La fibra impulsa la banda ancha nigeriana: velocidad mediana sube un 155 % hasta 34,47 Mbps
El dato, extraído de su informe The Uneven Path to High-Speed Connectivity in West Africa, supone un aumento del 155 % y sitúa al país como el mercado de mayor progreso sostenido en la región. La conexión directa: el despliegue de fibra hasta el domicilio (FTTP).
Estructura del mercado: la fibra supera al acceso inalámbrico fijo
El crecimiento de los abonados FTTP ha sido abrupto. De 84.141 suscriptores a finales de 2025 se pasó a 265.000 en junio de 2026, un salto que ha reconfigurado la composición del mercado: por primera vez, las conexiones de fibra superaron a las de acceso inalámbrico fijo (FWA), que se situaron en 217.083 en el primer trimestre de 2026. Esta transición no es solo cuantitativa; altera la base tecnológica sobre la que opera la conectividad residencial y empresarial del país.
Métricas clave: latencia, subida y percentiles
Los beneficios no se limitan al tramo más rápido de usuarios.

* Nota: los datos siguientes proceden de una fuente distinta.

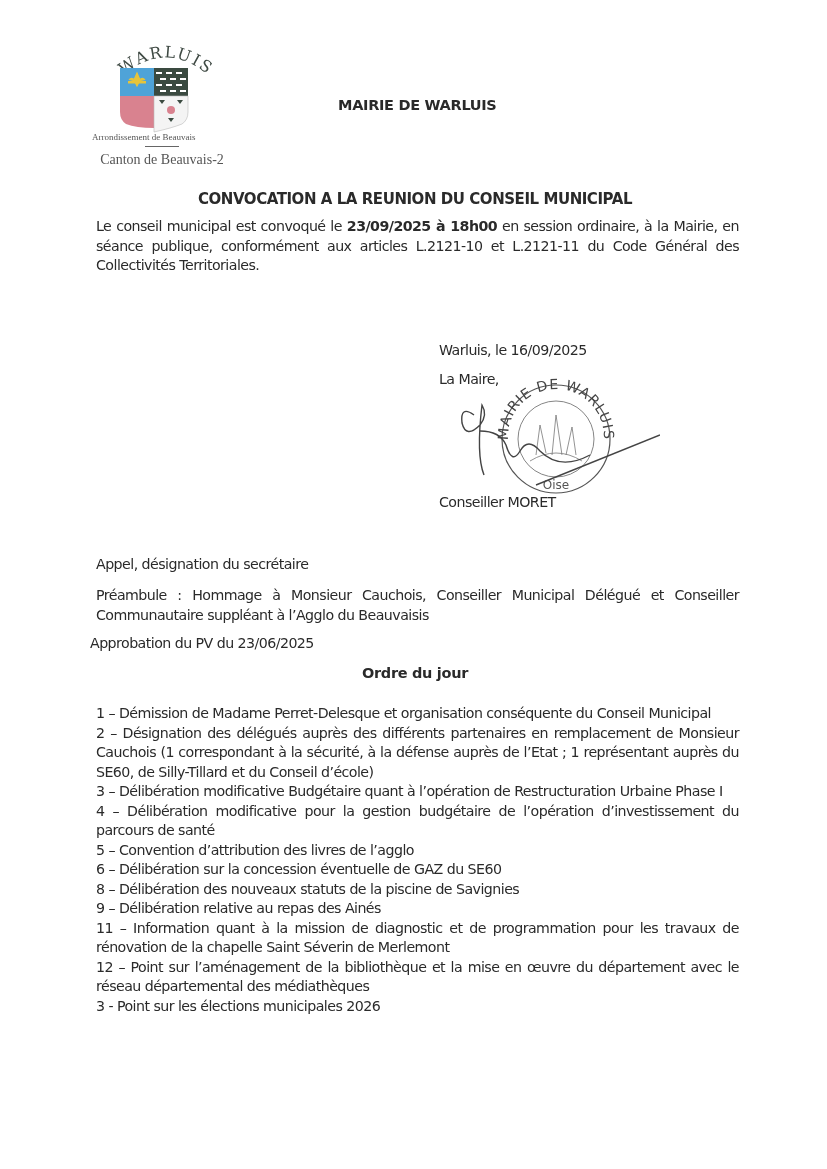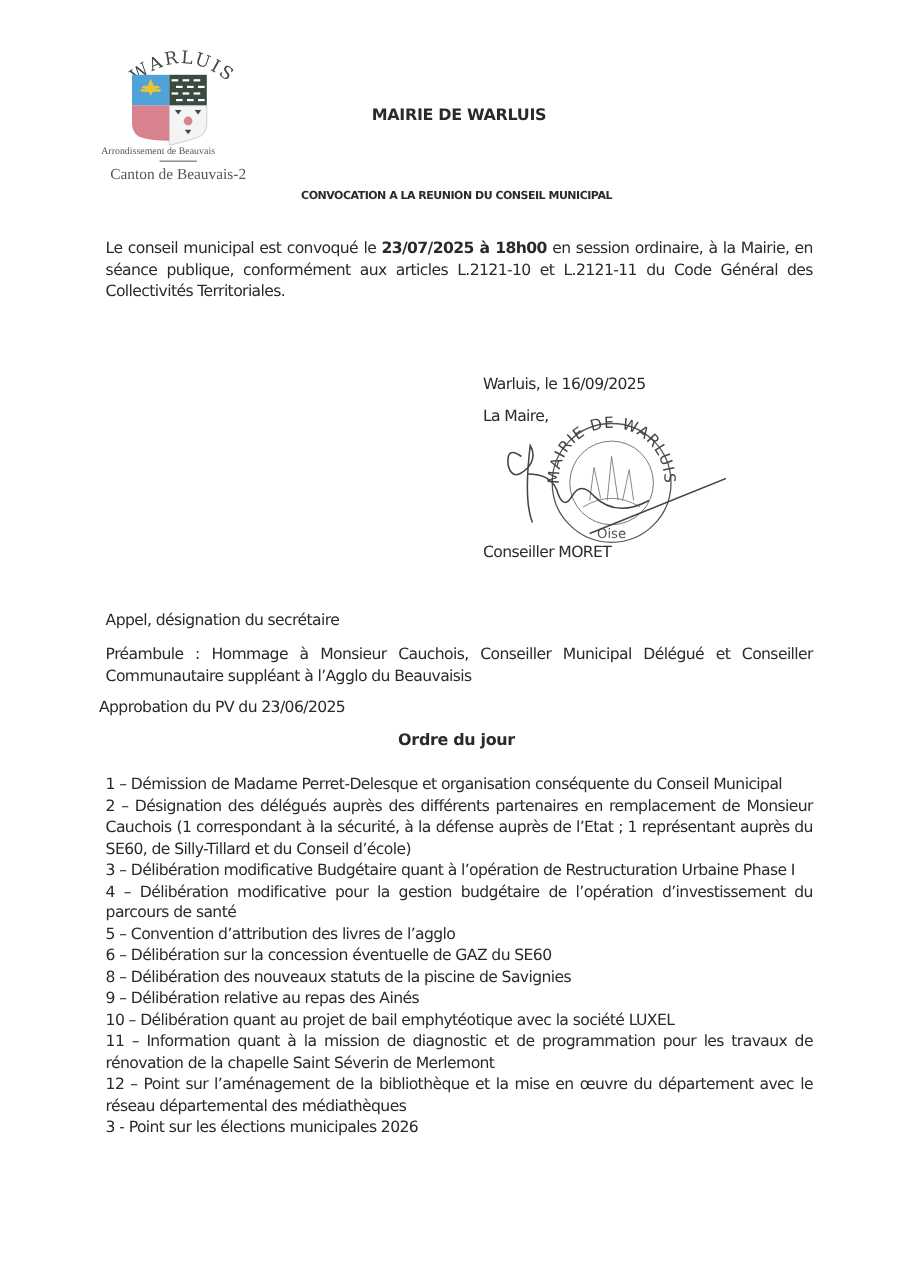--- a/index.html
+++ b/index.html
@@ -15,22 +15,22 @@
   #logo { left: 96px; top: 40px; width: 140px; height: 130px; }
   #logo .arc-text { font-family: "DejaVu Serif", serif; }
   #logo-caption1 { left: 92px; top: 132px; width: 140px; text-align: left;
     font-family: "Liberation Serif", serif; font-size: 9px; color: #555; letter-spacing: 0; }
   #logo-rule { left: 145px; top: 146px; width: 34px; height: 1px; background: #666; }
   #logo-caption2 { left: 92px; top: 152px; width: 140px; text-align: center;
     font-family: "Liberation Serif", serif; font-size: 14px; color: #555; letter-spacing: 0; }
 
   #mairie-title { left: 338px; top: 97px; font-weight: bold; font-size: 14.5px; letter-spacing: -0.3px; }
 
-  #convocation-title { left: 80px; width: 670px; top: 173px; text-align: center;
-    font-weight: bold; font-size: 10px; letter-spacing: -0.45px; }
+  #convocation-title { left: 80px; width: 670px; top: 190px; text-align: center;
+    font-weight: bold; font-size: 15px; letter-spacing: -0.45px; }
 
   #intro { left: 96px; width: 643px; top: 217px; }
   #intro b { font-weight: bold; }
 
   #place-date { left: 439px; top: 341px; }
   #mayor-label { left: 439px; top: 370px; }
   #seal { left: 440px; top: 375px; width: 220px; height: 120px; }
   #mayor-name { left: 439px; top: 493px; }
 
   #appel { left: 96px; top: 555px; }
@@ -88,21 +88,21 @@
   </svg>
 </div>
 <div id="logo-caption1" class="abs">Arrondissement de Beauvais</div>
 <div id="logo-rule" class="abs"></div>
 <div id="logo-caption2" class="abs">Canton de Beauvais-2</div>
 
 <div id="mairie-title" class="abs">MAIRIE DE WARLUIS</div>
 
 <div id="convocation-title" class="abs">CONVOCATION A LA REUNION DU CONSEIL MUNICIPAL</div>
 
-<div id="intro" class="abs txt just"><span>Le conseil municipal est convoqué le </span><b>23/07/2025 à 18h00</b><span> en session ordinaire, à la Mairie, en séance publique, conformément aux articles L.2121-10 et L.2121-11 du Code Général des Collectivités Territoriales.</span></div>
+<div id="intro" class="abs txt just"><span>Le conseil municipal est convoqué le </span><b>23/09/2025 à 18h00</b><span> en session ordinaire, à la Mairie, en séance publique, conformément aux articles L.2121-10 et L.2121-11 du Code Général des Collectivités Territoriales.</span></div>
 
 <div id="place-date" class="abs txt">Warluis, le 16/09/2025</div>
 <div id="mayor-label" class="abs txt">La Maire,</div>
 
 <div id="seal" class="abs">
   <svg width="220" height="120" viewBox="0 0 220 120">
     <defs>
       <path id="sealTop" d="M 68 62 A 48 48 0 0 1 164 62" fill="none"></path>
     </defs>
     <g>
@@ -135,17 +135,16 @@
 
 <ul id="agenda" class="abs txt">
   <li class="just">1 – Démission de Madame Perret-Delesque et organisation conséquente du Conseil Municipal</li>
   <li class="just">2 – Désignation des délégués auprès des différents partenaires en remplacement de Monsieur Cauchois (1 correspondant à la sécurité, à la défense auprès de l’Etat ; 1 représentant auprès du SE60, de Silly-Tillard et du Conseil d’école)</li>
   <li class="just">3 – Délibération modificative Budgétaire quant à l’opération de Restructuration Urbaine Phase I</li>
   <li class="just">4 – Délibération modificative pour la gestion budgétaire de l’opération d’investissement du parcours de santé</li>
   <li class="just">5 – Convention d’attribution des livres de l’agglo</li>
   <li class="just">6 – Délibération sur la concession éventuelle de GAZ du SE60</li>
   <li class="just">8 – Délibération des nouveaux statuts de la piscine de Savignies</li>
   <li class="just">9 – Délibération relative au repas des Ainés</li>
-  <li class="just">10 – Délibération quant au projet de bail emphytéotique avec la société LUXEL</li>
   <li class="just">11 – Information quant à la mission de diagnostic et de programmation pour les travaux de rénovation de la chapelle Saint Séverin de Merlemont</li>
   <li class="just">12 – Point sur l’aménagement de la bibliothèque et la mise en œuvre du département avec le réseau départemental des médiathèques</li>
   <li class="just">3 -  Point sur les élections municipales 2026</li>
 </ul>
 
 </body></html>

La velocidad de descarga en el percentil 10 —es decir, el extremo más lento de las conexiones medidas— subió de 2,24 Mbps en 2023 a 6,04 Mbps en el primer semestre de 2026. En el percentil 90, el salto fue de 74,37 a 90,04 Mbps. En subida, la mediana pasó de aproximadamente 11 Mbps a 25,17 Mbps, un factor crítico para servicios en la nube, videoconferencia y creación de contenido. La latencia mediana bajó de 47,9 milisegundos a 35,8 ms, lo que se traduce en menor tiempo de respuesta para aplicaciones interactivas.
Relevancia para Nicaragua: un punto de comparación
Nicaragua no dispone de cifras públicas de penetración FTTP comparables. La infraestructura de fibra se concentra en Managua y algunos centros urbanos, mientras que gran parte del tráfico residencial depende de redes móviles. El caso nigeriano ofrece dos referencias útiles: primero, la escala de impacto que logra el despliegue de fibra cuando alcanza masa crítica; segundo, la presión competitiva que ejercen servicios como Starlink, citados por TelecomLead como factor de aceleración en mercados africanos. Para Nicaragua, la pregunta no es si la fibra mejora la conectividad —los datos lo confirman—, sino a qué ritmo y con qué modelo de inversión puede expandirse más allá de los núcleos urbanos principales.